R/SpectralTAD_Par.R

Defines functions SpectralTAD_Par

Documented in SpectralTAD_Par

#' Parallelized Hierarchical Spectral Clustering of TADs
#'
#' @importFrom BiocParallel bplapply MulticoreParam register SnowParam
#' @param cont_list List of contact matrices where each is in either
#' sparse 3 column, n x n or n x (n+3) form, where the first 3 columns
#' are chromosome, start and end coordinates of the regions.
#' If an x n matrix is used, the column names must correspond to
#' the start point of the corresponding bin. Required.
#' @param chr Vector of chromosomes in the same order as their
#' corresponding contact matrices. Must be same length as cont_list. Required.
#' @param levels The number of levels of the TAD hierarchy to be calculated.
#' The default setting is 1.
#' @param qual_filter Option to turn on quality filtering which removes TADs
#' with negative silhouette scores (poorly organized TADs). Default is FALSE.

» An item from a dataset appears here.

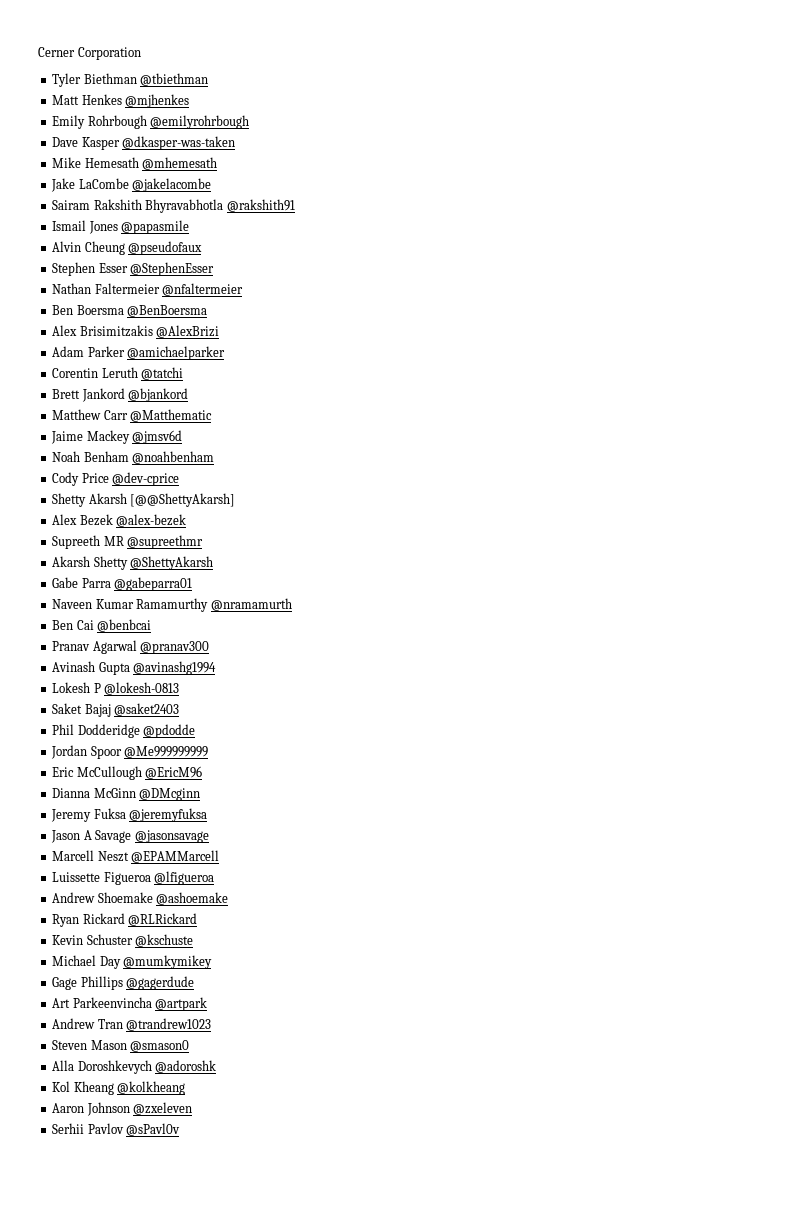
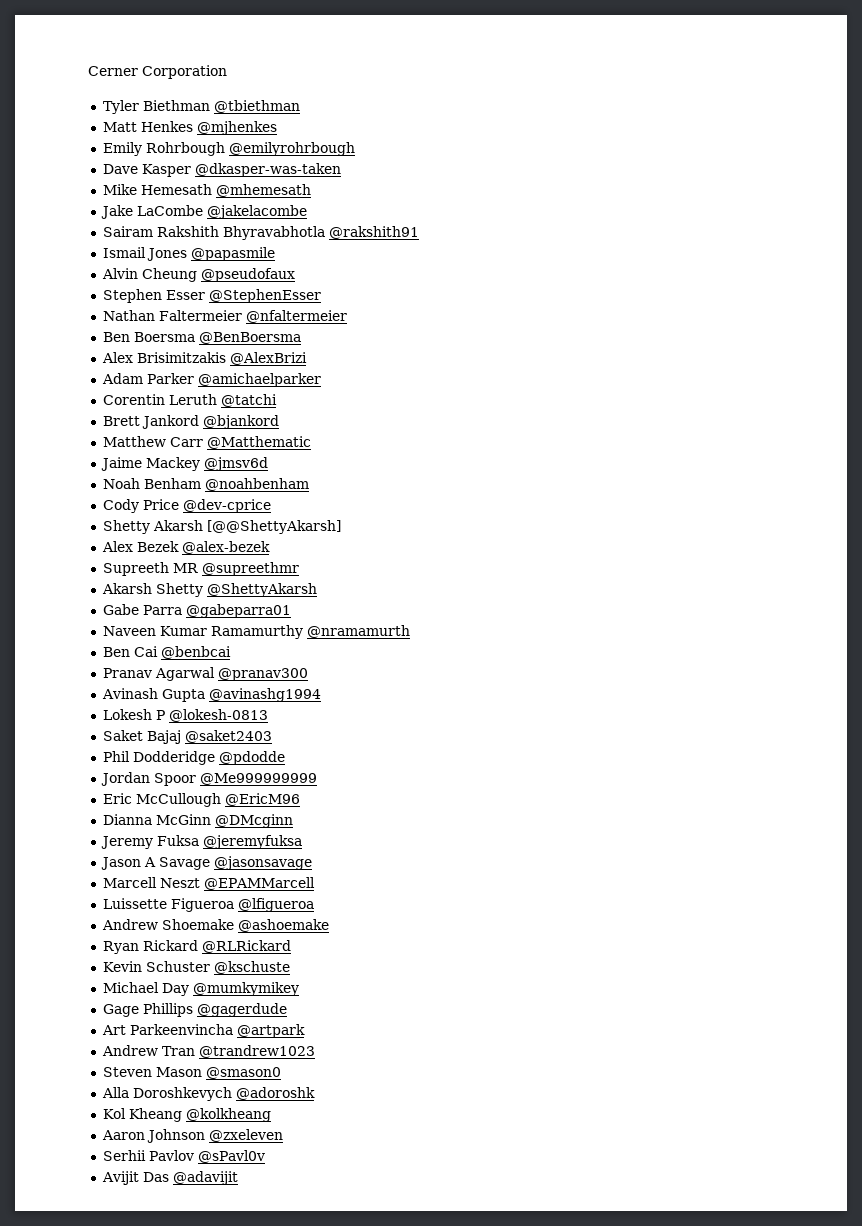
+ Avijit Das @adavijit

#' @param z_clust Option to filter sub-TADs based on the z-score of
#' their eigenvector gaps. Default is TRUE.
#' @param eigenvalues The number of eigenvectors to be calculated.
#' The default and suggested setting is 2.

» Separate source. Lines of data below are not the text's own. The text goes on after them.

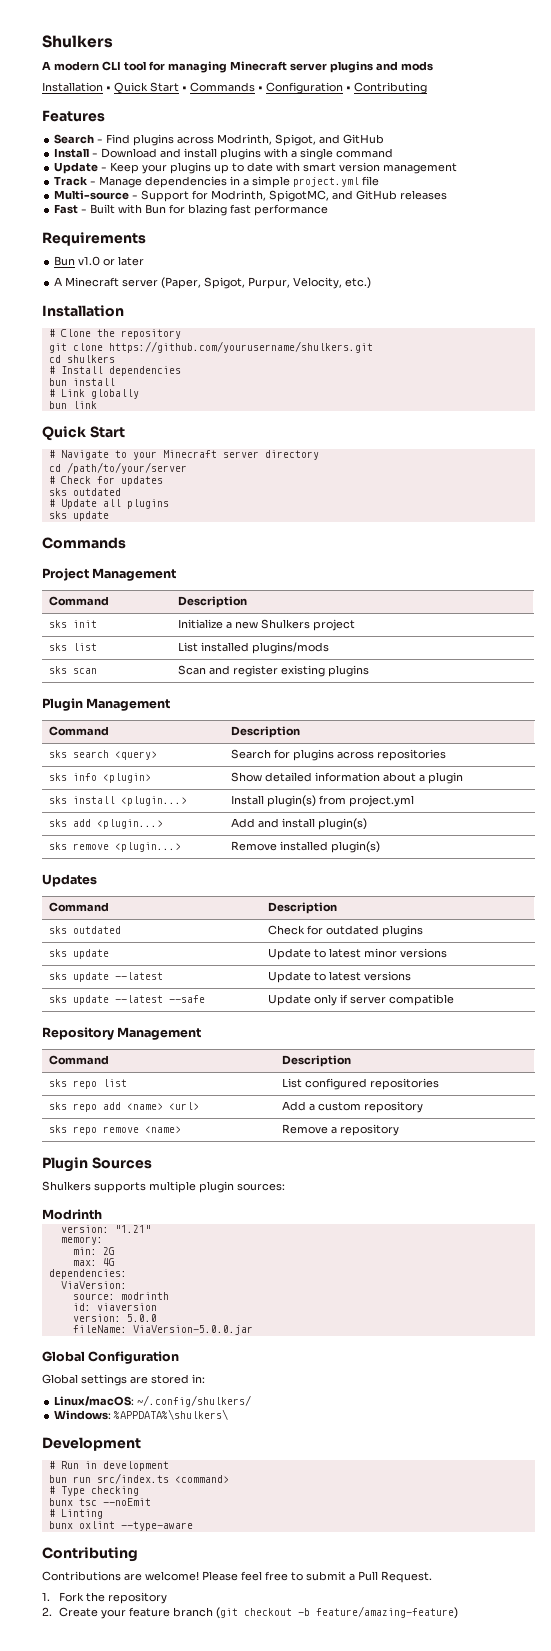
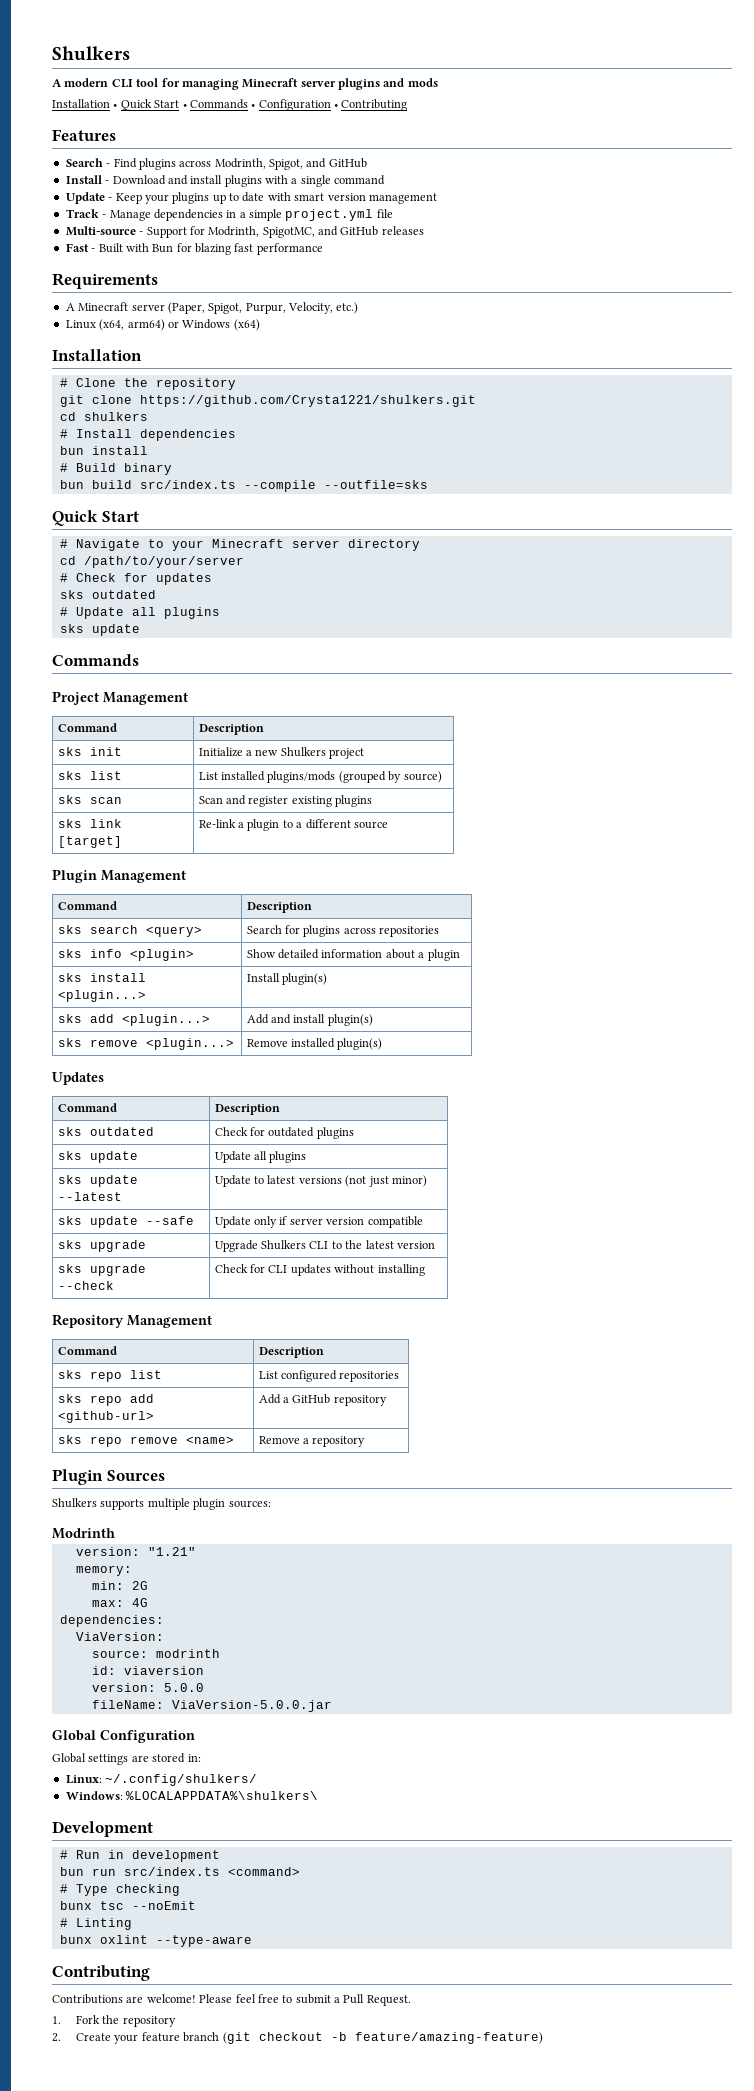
- Bun v1.0 or later
+ Linux (x64, arm64) or Windows (x64)
- git clone https://github.com/yourusername/shulkers.git
+ git clone https://github.com/Crysta1221/shulkers.git
- # Link globally
- bun link
+ # Build binary
+ bun build src/index.ts --compile --outfile=sks
- sks list | List installed plugins/mods
+ sks list | List installed plugins/mods (grouped by source)
+ sks link [target] | Re-link a plugin to a different source
- sks install <plugin...> | Install plugin(s) from project.yml
+ sks install <plugin...> | Install plugin(s)
- sks update | Update to latest minor versions
+ sks update | Update all plugins
- sks update --latest | Update to latest versions
- sks update --latest --safe | Update only if server compatible
+ sks update --latest | Update to latest versions (not just minor)
+ sks update --safe | Update only if server version compatible
+ sks upgrade | Upgrade Shulkers CLI to the latest version
+ sks upgrade --check | Check for CLI updates without installing
- sks repo add <name> <url> | Add a custom repository
+ sks repo add <github-url> | Add a GitHub repository
- Linux/macOS: ~/.config/shulkers/
+ Linux: ~/.config/shulkers/
- Windows: %APPDATA%\shulkers\
+ Windows: %LOCALAPPDATA%\shulkers\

#' @param min_size The minimum allowable TAD size measured in bins. Default is 5.
#' @param window_size The size of the sliding window for calculating TADs.
#' Smaller window sizes correspond to less noise from long-range contacts
#' but limit the possible size of TADs
#' @param resolution The resolution of the contact matrix. If none selected,
#' the resolution is estimated by taking the most common distance between bins.
#' For n x (n+3) contact matrices, this value is automatically calculated
#' from the first 3 columns.
#' @param gap_threshold Corresponds to the percentage of zeros allowed before
#' a column/row is removed from analysis. 1=100\%, .7 = 70\%, etc. Default is 1.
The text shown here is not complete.